-- What to produce --
Down to the last line, restate the records below word for word, dropping every image.

*** Opening Material provided ***

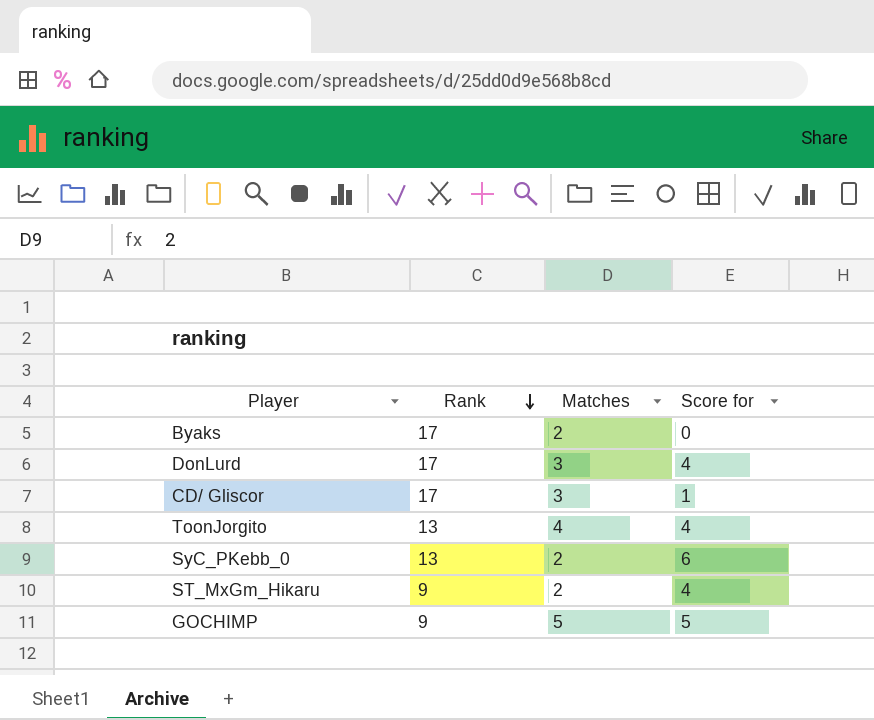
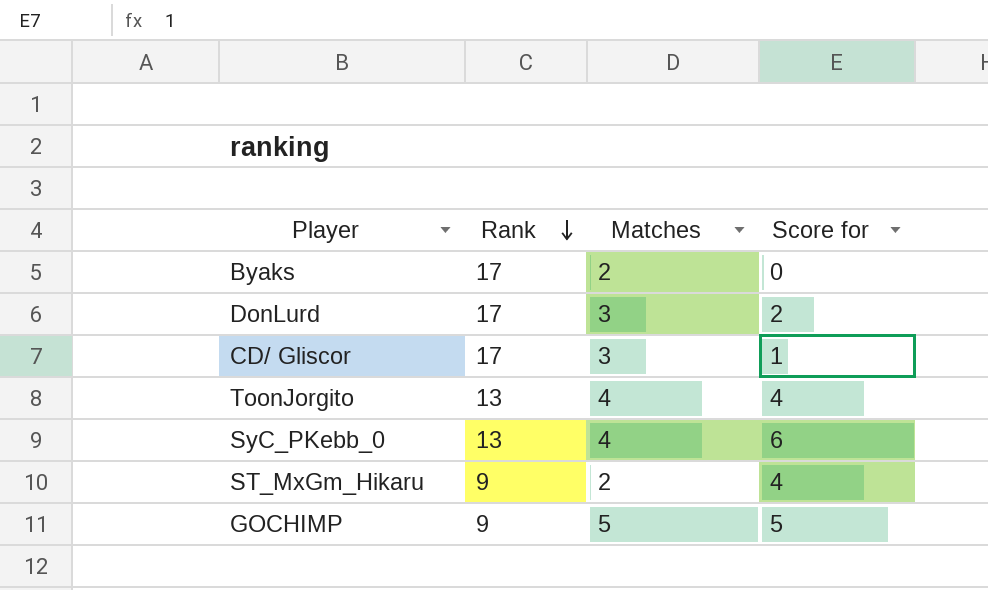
DonLurd | Score for: 4 -> 2
SyC_PKebb_0 | Matches: 2 -> 4

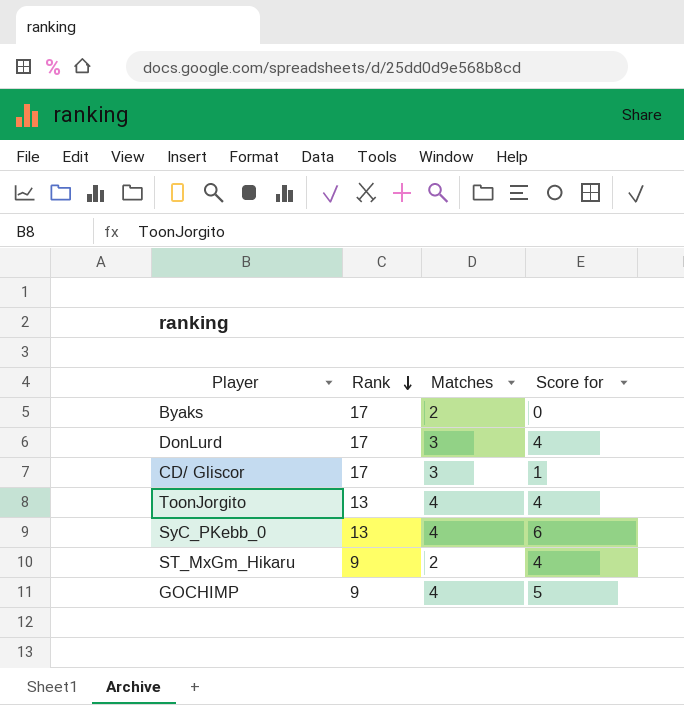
DonLurd | Score for: 2 -> 4
GOCHIMP | Matches: 5 -> 4

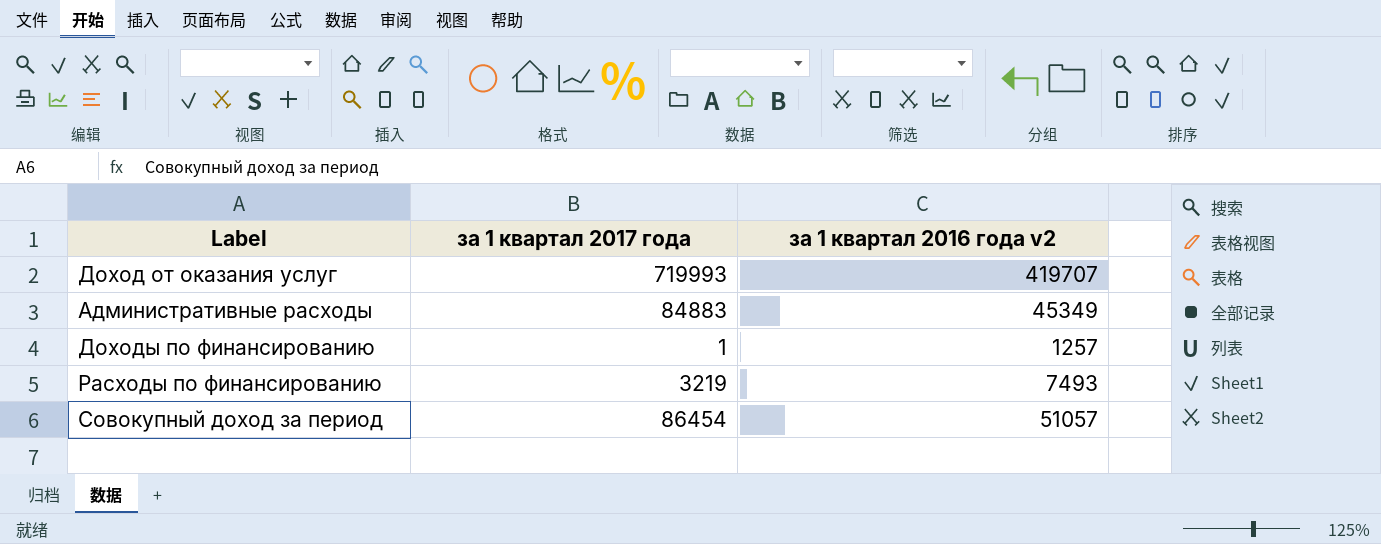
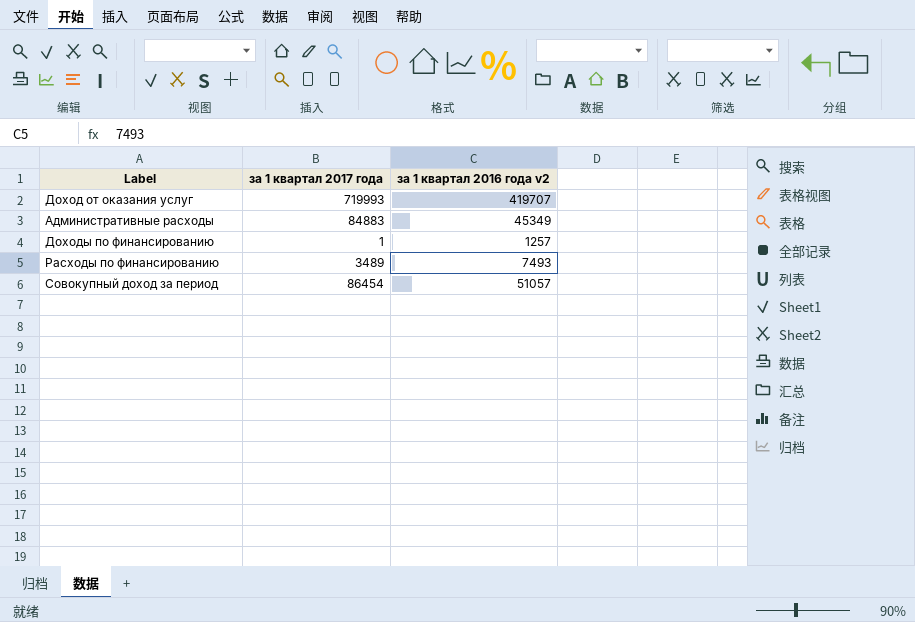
Расходы по финансированию | за 1 квартал 2017 года: 3219 -> 3489

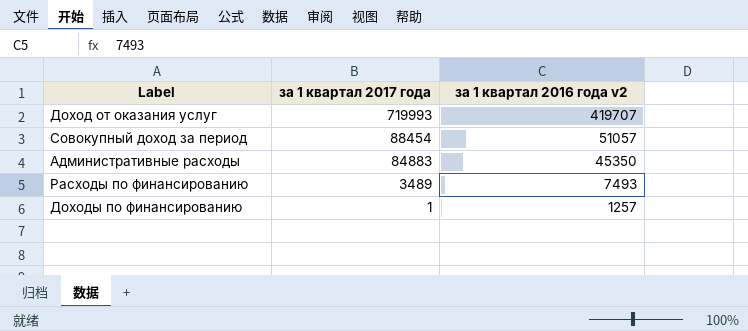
row order: none -> за 1 квартал 2017 года descending
Совокупный доход за период | за 1 квартал 2017 года: 86454 -> 88454
Административные расходы | за 1 квартал 2016 года v2: 45349 -> 45350

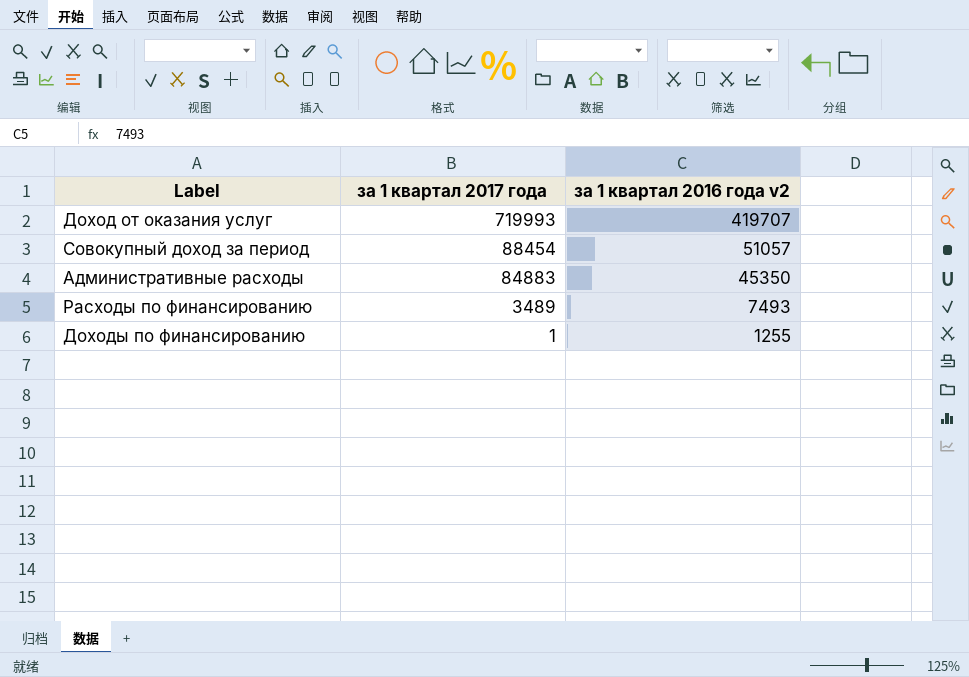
Доходы по финансированию | за 1 квартал 2016 года v2: 1257 -> 1255

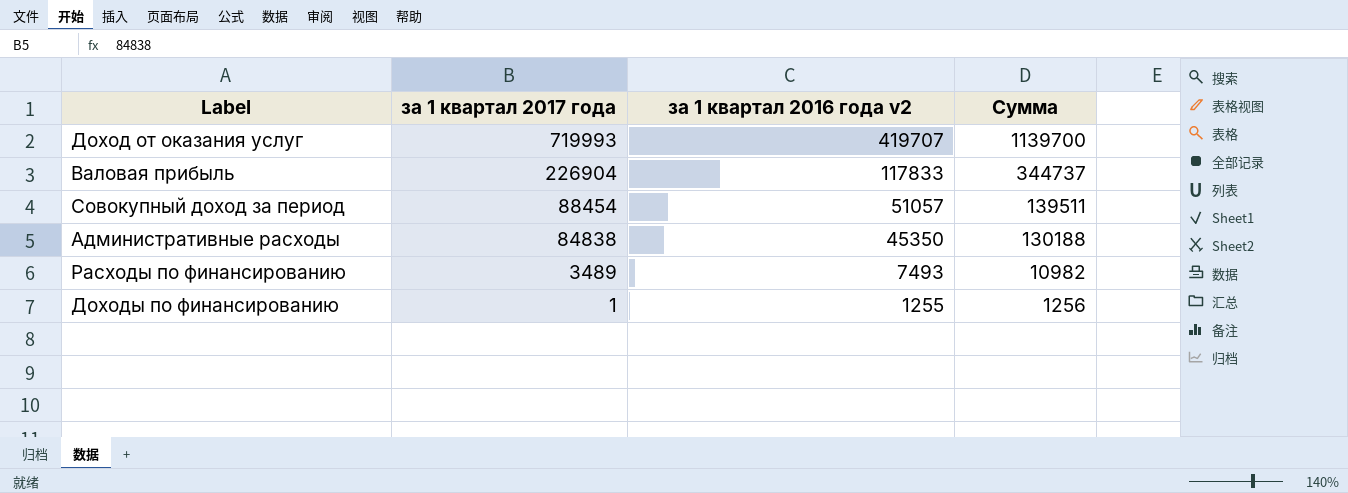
column Сумма | formula: none -> [за 1 квартал 2017 года] + [за 1 квартал 2016 года v2]
row Валовая прибыль: none -> 226904 | 117833 | 344737
Административные расходы | за 1 квартал 2017 года: 84883 -> 84838

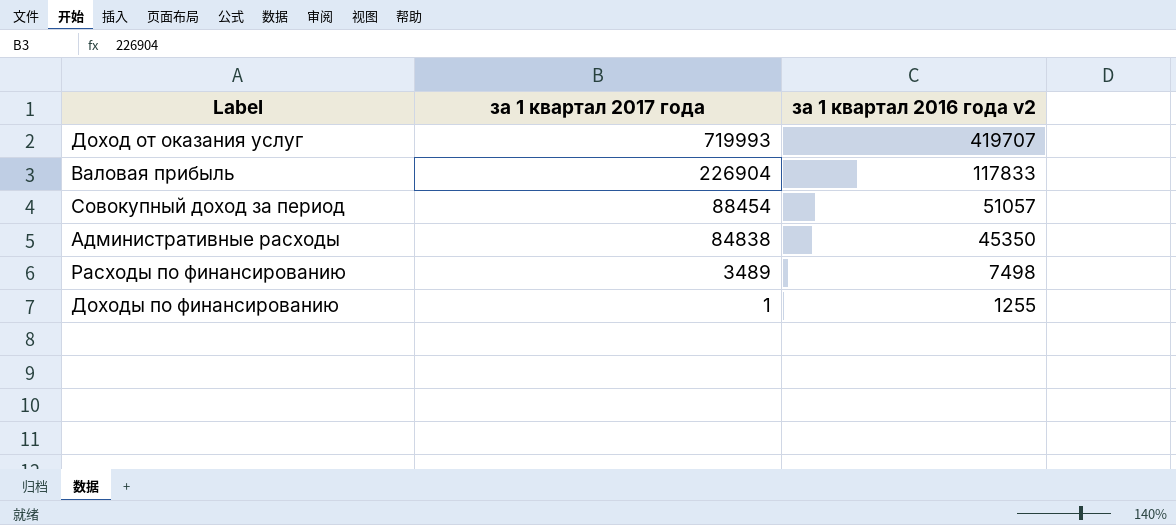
column Сумма | formula: [за 1 квартал 2017 года] + [за 1 квартал 2016 года v2] -> none
Расходы по финансированию | за 1 квартал 2016 года v2: 7493 -> 7498

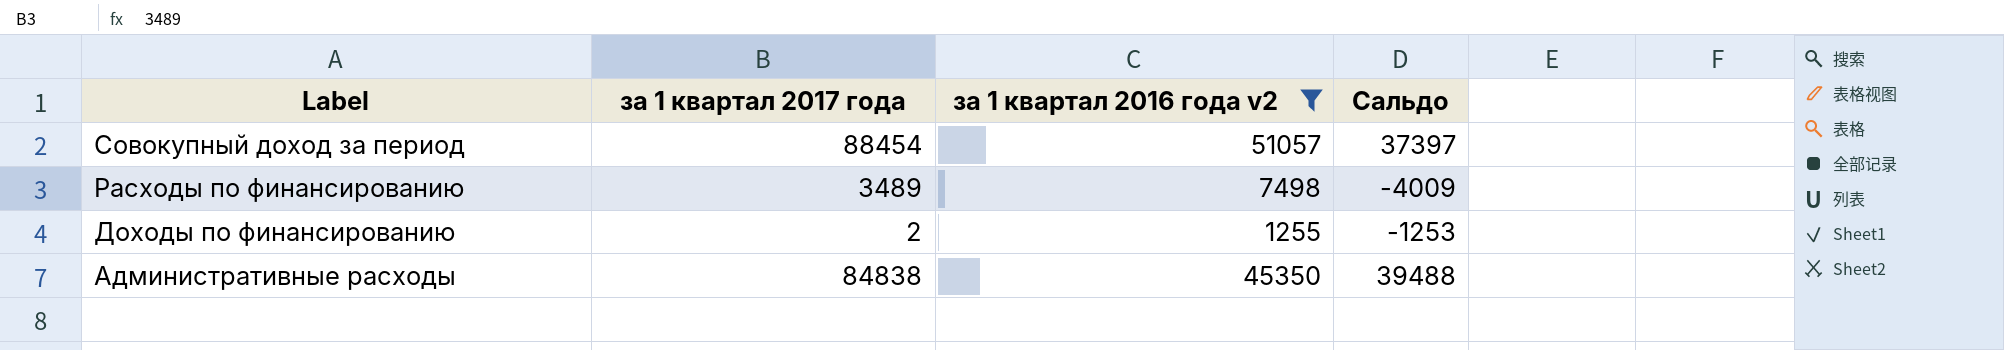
filter: none -> за 1 квартал 2016 года v2 <= 51057
row order: за 1 квартал 2017 года descending -> Label descending
column Сальдо | formula: none -> [за 1 квартал 2017 года] - [за 1 квартал 2016 года v2]
Доходы по финансированию | за 1 квартал 2017 года: 1 -> 2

*** Closing Material provided ***

-- Your response --
DonLurd | Score for: 4 -> 2
SyC_PKebb_0 | Matches: 2 -> 4

DonLurd | Score for: 2 -> 4
GOCHIMP | Matches: 5 -> 4

Расходы по финансированию | за 1 квартал 2017 года: 3219 -> 3489

row order: none -> за 1 квартал 2017 года descending
Совокупный доход за период | за 1 квартал 2017 года: 86454 -> 88454
Административные расходы | за 1 квартал 2016 года v2: 45349 -> 45350

Доходы по финансированию | за 1 квартал 2016 года v2: 1257 -> 1255

column Сумма | formula: none -> [за 1 квартал 2017 года] + [за 1 квартал 2016 года v2]
row Валовая прибыль: none -> 226904 | 117833 | 344737
Административные расходы | за 1 квартал 2017 года: 84883 -> 84838

column Сумма | formula: [за 1 квартал 2017 года] + [за 1 квартал 2016 года v2] -> none
Расходы по финансированию | за 1 квартал 2016 года v2: 7493 -> 7498

filter: none -> за 1 квартал 2016 года v2 <= 51057
row order: за 1 квартал 2017 года descending -> Label descending
column Сальдо | formula: none -> [за 1 квартал 2017 года] - [за 1 квартал 2016 года v2]
Доходы по финансированию | за 1 квартал 2017 года: 1 -> 2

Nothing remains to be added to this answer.